The ‘potato cycle’ is a staple (sic) of the economics menu. The first thing, in fact, I was taught on the first day I began as an undergraduate, so, so many years ago. This simple rule uses the demand and supply curves for potatoes to illustrate how negative shocks to short-term supply, for whatever reason, trigger production responses. In the vast majority of cases, this returns the inflated price to what the fundamentals of the good’s production functions determine it should be.
What the potato model shows is that, for the most part, an upwards shock to the price of a fungible/commoditised good – of which the potato is a mere generic example – triggers a supply response. This positive supply response reverts the price back to its fundamentally determined level. And, to be clear, the model predicts that in almost all cases where supply is responsive, this price reversion is to the marginal cost of production. Straightforward stuff indeed. And yet, as simple as this model is, we have failed to employ it where it is perfectly sensible to do so, in a market which has recently seen a short-term negative supply shock, the energy sector. Indeed, any economist who denies the global energy market is competitive is far from competent.
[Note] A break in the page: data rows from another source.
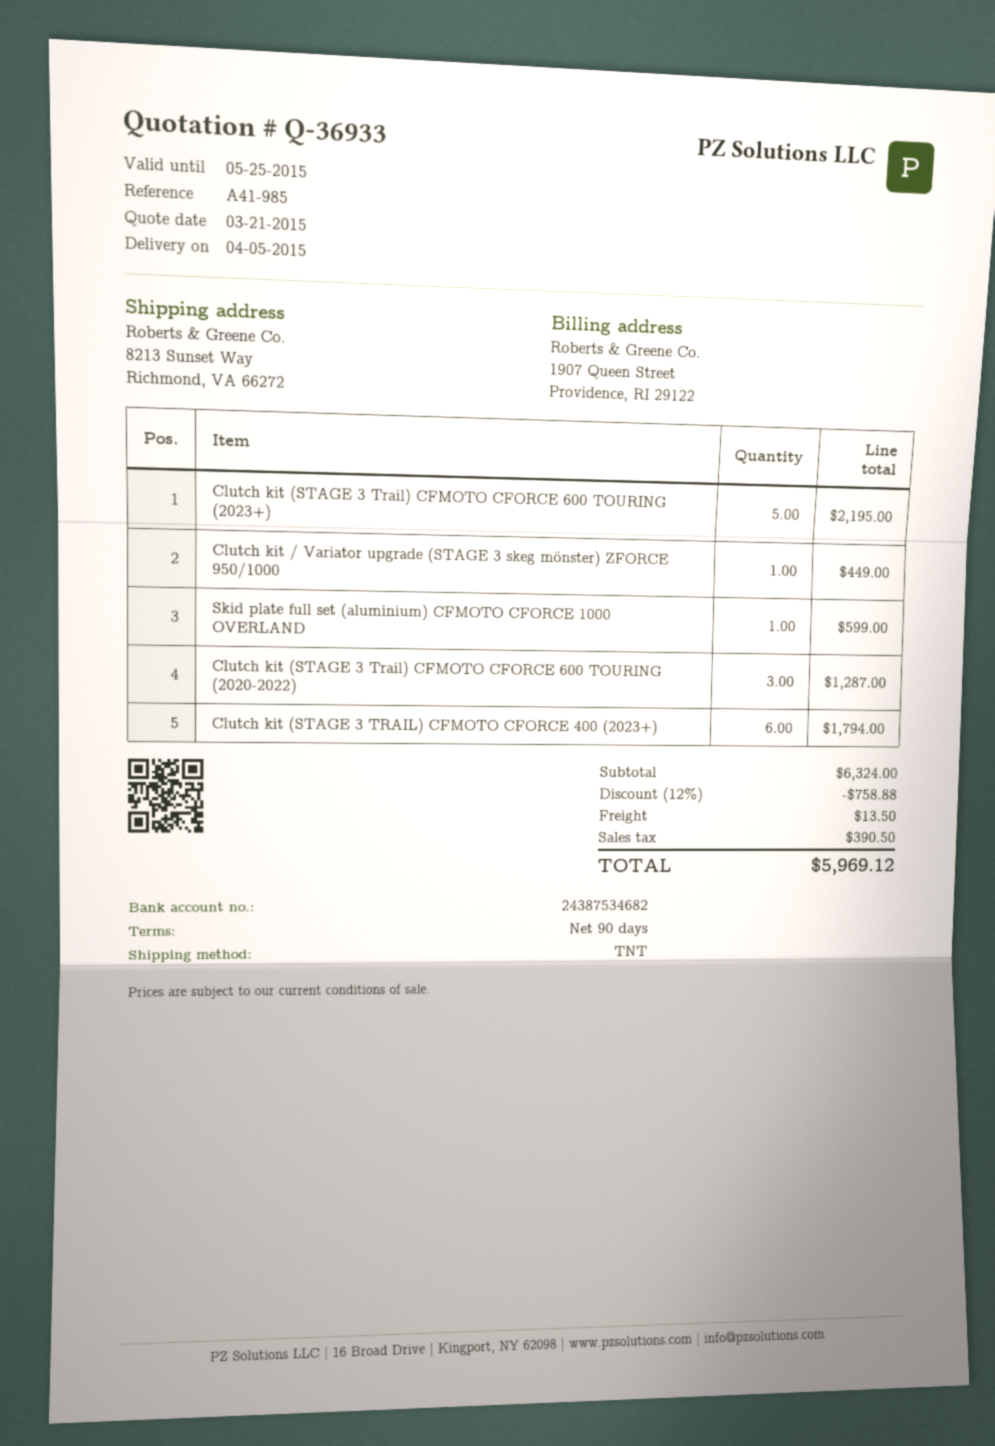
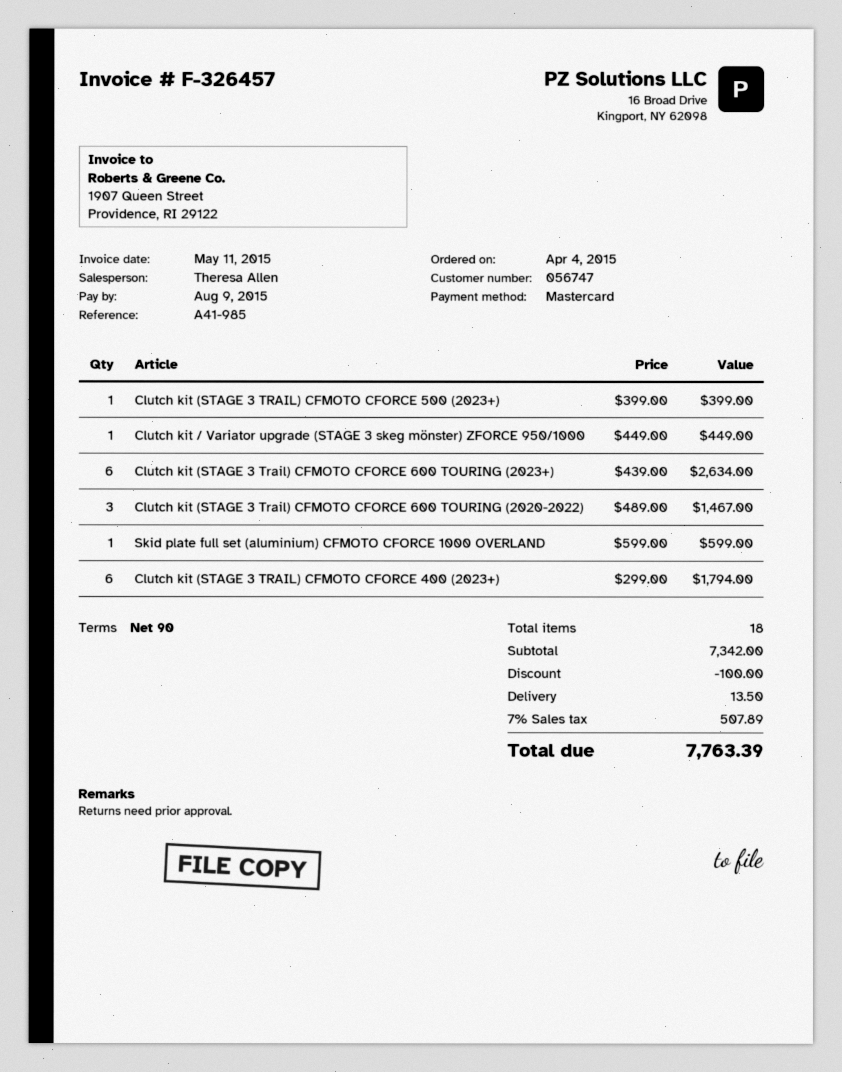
Clutch kit (STAGE 3 Trail) CFMOTO CFORCE 600 TOURING (2023+): 5 for 2195.00 -> 6 for 2634.00
Clutch kit (STAGE 3 Trail) CFMOTO CFORCE 600 TOURING (2020-2022): 3 for 1287.00 -> 3 for 1467.00
Clutch kit (STAGE 3 TRAIL) CFMOTO CFORCE 500 (2023+): none -> 1 for 399.00
subtotal: 6324.00 -> 7342.00
discount: 758.88 -> 100.00
tax: 390.50 -> 507.89
total: 5969.12 -> 7763.39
The reality is that the near-term energy price shock we have suffered in the aftermath of events in Ukraine has set off a train of supply events, which will inevitably and quickly send the price of oil and gas – in dollar’s – back to its marginal cost of supply (and so too most other commodities).
One cannot stress enough how the marginal cost of energy in all its forms has not materially changed since the invasion of Ukraine. From a surge in ethanol production in Brazil, to oil sands in Canada and nuclear in France, Venezuela returning to the global oil-supply fold, and Nigeria and Angola ramping up output, and so too the Gulf states et al, the gap between the market price for energy and the much lower fundamental marginal cost of supply will see new channels of production open up far and wide around the world. This extends to all sorts of varied forms of origination, possibly even potatoes! As for timing, the speed it will take for a new supply to come on stream correlates strongly to the size of the overshoot of market price – and what we have witnessed is a large overshoot. Remember too, that in relation to, say, ethanol production, the cereal crop cycle is between two and three months, with moreover the same arable land being reusable quickly. So, while we may not have quite noticed it yet, there is a huge increase in the supply of grain for food, and grain for ethanol, set to hit the global market. There is also new supply coming from oil and gas and all other substitutes for energy. Those who are creating monetary models – inflation and growth forecasts – assuming energy prices remain stubbornly high, need to explain to me why the potato model does not apply to energy?
Yes, for a while the world will have two energy markets. One made up of nations who do not discriminate in who they buy from, the second comprising those who self-restrict their suppliers; the latter paying a premium for their indulgence. This accepted, the pricing gap will close. After all, those energy suppliers not on the ‘restricted list’ will direct their production efforts to where the price they get is highest. And such arbitrage cannot fail to close the energy pricing gap.
Let me return to the first day as an economics undergraduate. Back in 1984, the Cold War/Iron Curtain made things very chilly at a time when there was no Chinese economy in any meaningful way. All those years ago, Japan was an economic giant with the yen poised for a rapid doubling, a surge in wealth which Tokyo would squander. A time when the UK jobs market was plagued by high and persistent unemployment. Back then the supply of oil was in the tight grips of a seemingly all powerful OPEC cartel; the ongoing bloody Iran/Iraq war constraining supply all the more. Thankfully things have now changed.
To be frank then, only a Mr Potato Head could believe global energy prices will not fall and do so rather quickly. Now, there’s an image which cannot fail to bring to mind the Bank of England Governor and his projections for persistently high energy prices.